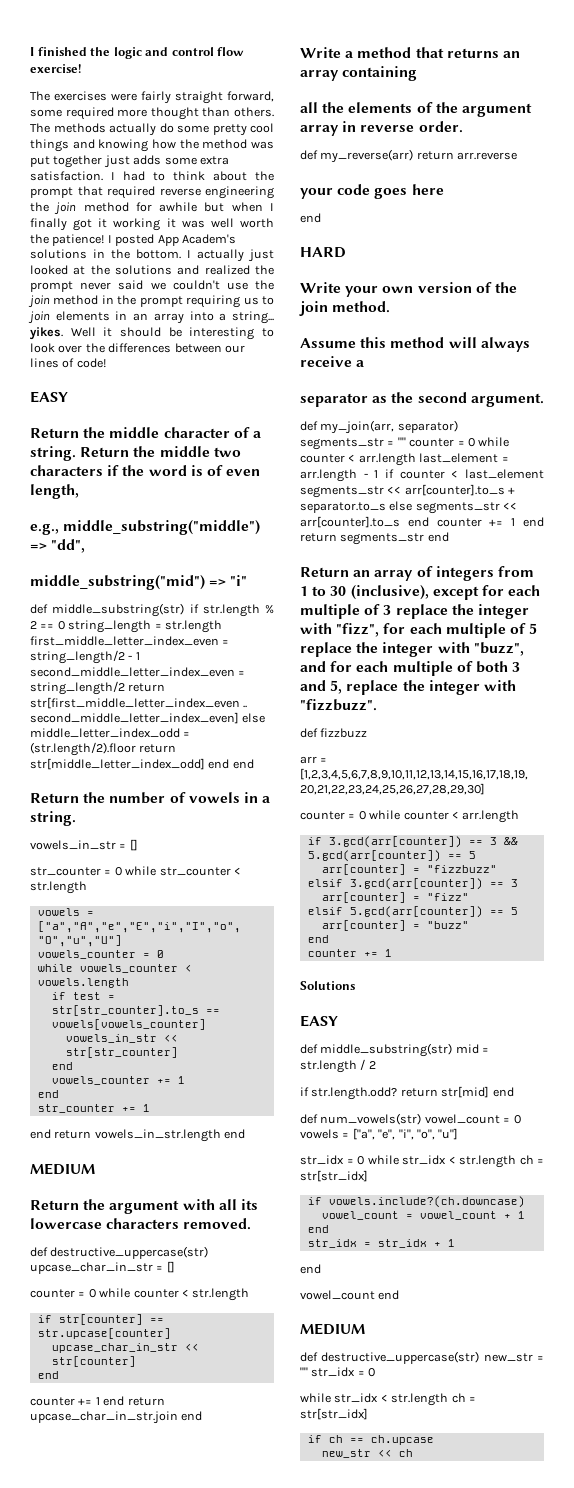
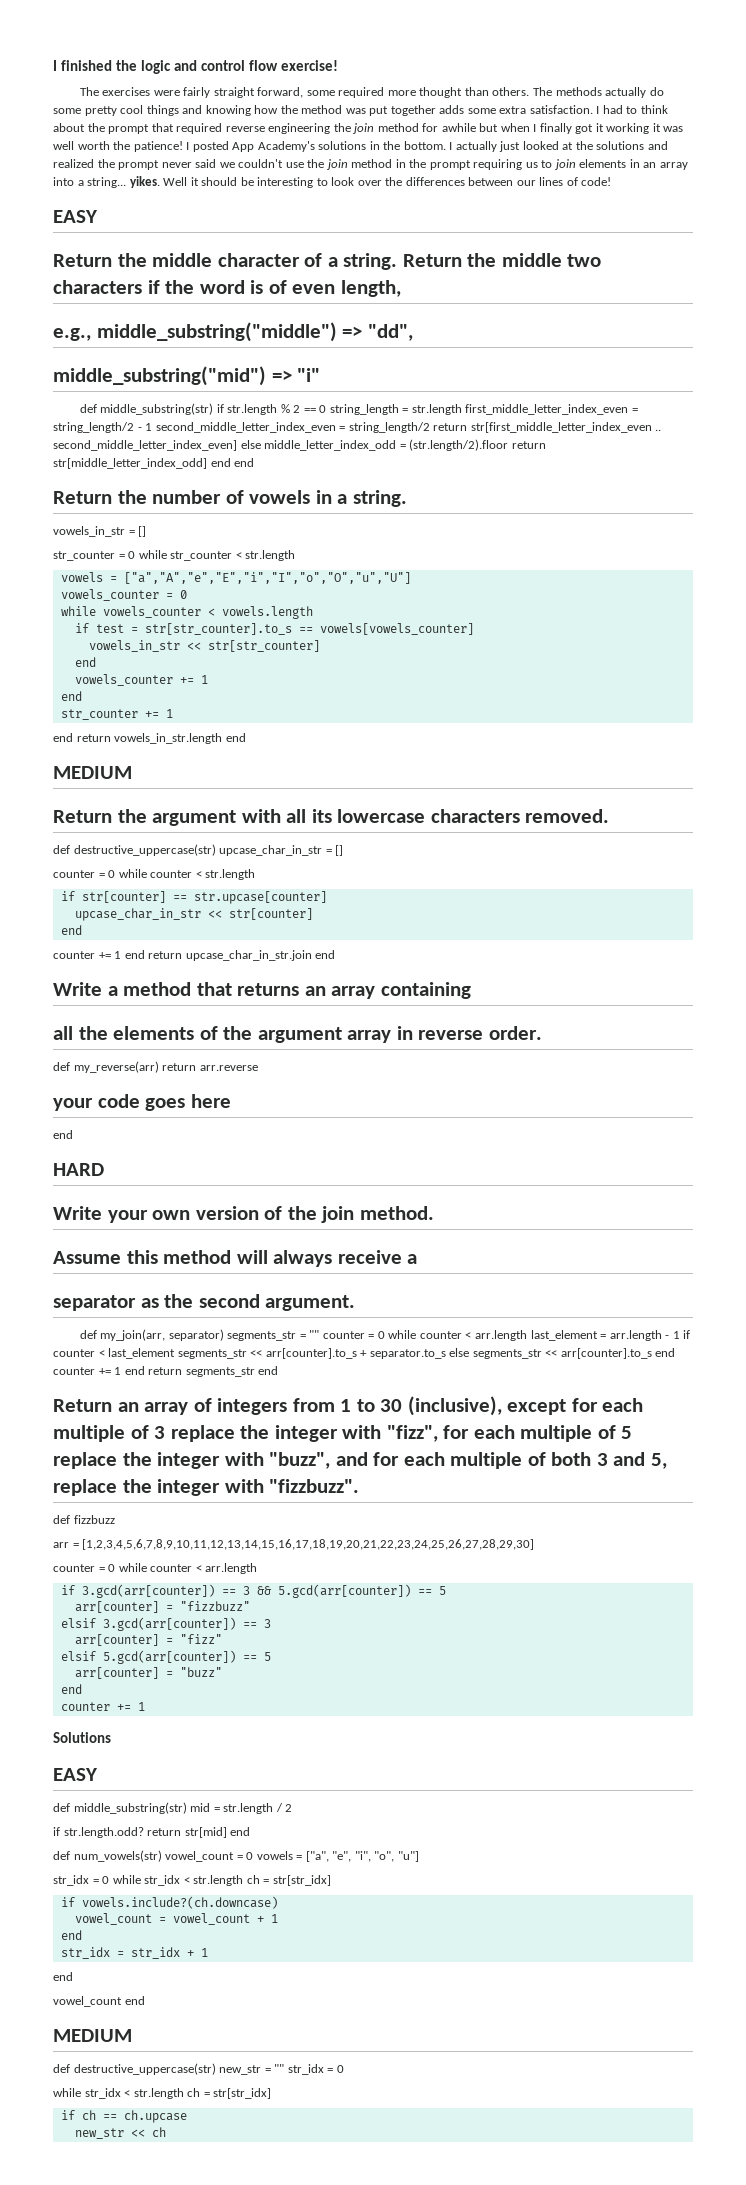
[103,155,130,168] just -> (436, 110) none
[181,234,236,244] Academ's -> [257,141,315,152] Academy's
...
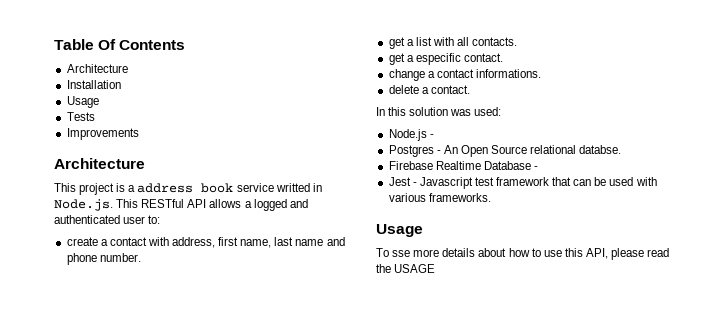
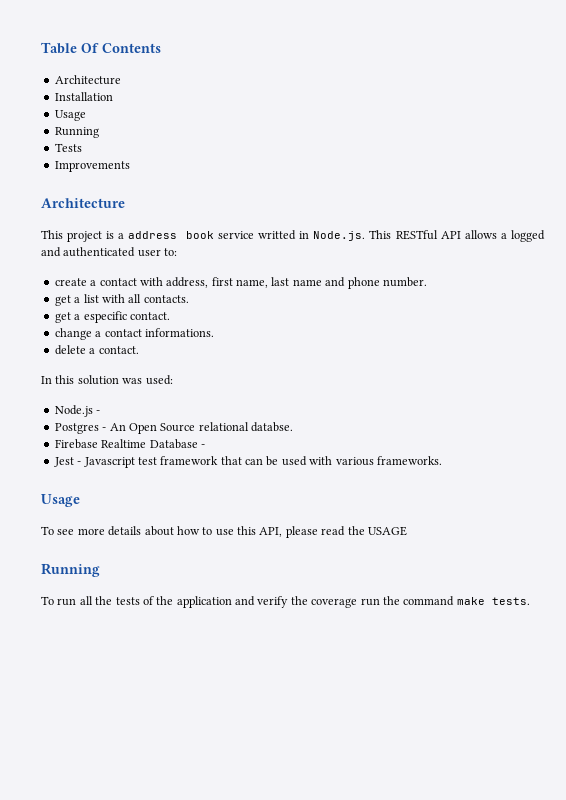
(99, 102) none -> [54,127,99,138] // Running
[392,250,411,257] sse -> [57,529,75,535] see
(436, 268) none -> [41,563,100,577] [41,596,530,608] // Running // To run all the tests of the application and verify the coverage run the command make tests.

WHAT YOU HAVE TO DO: Print exactly the lines above from the one with "[392,250,411,257] sse -> [57,529,75,535] see" to the one with "(436, 268) none", including both.

EXERCISE RESPONSE:
[392,250,411,257] sse -> [57,529,75,535] see
(436, 268) none -> [41,563,100,577] [41,596,530,608] // Running // To run all the tests of the application and verify the coverage run the command make tests.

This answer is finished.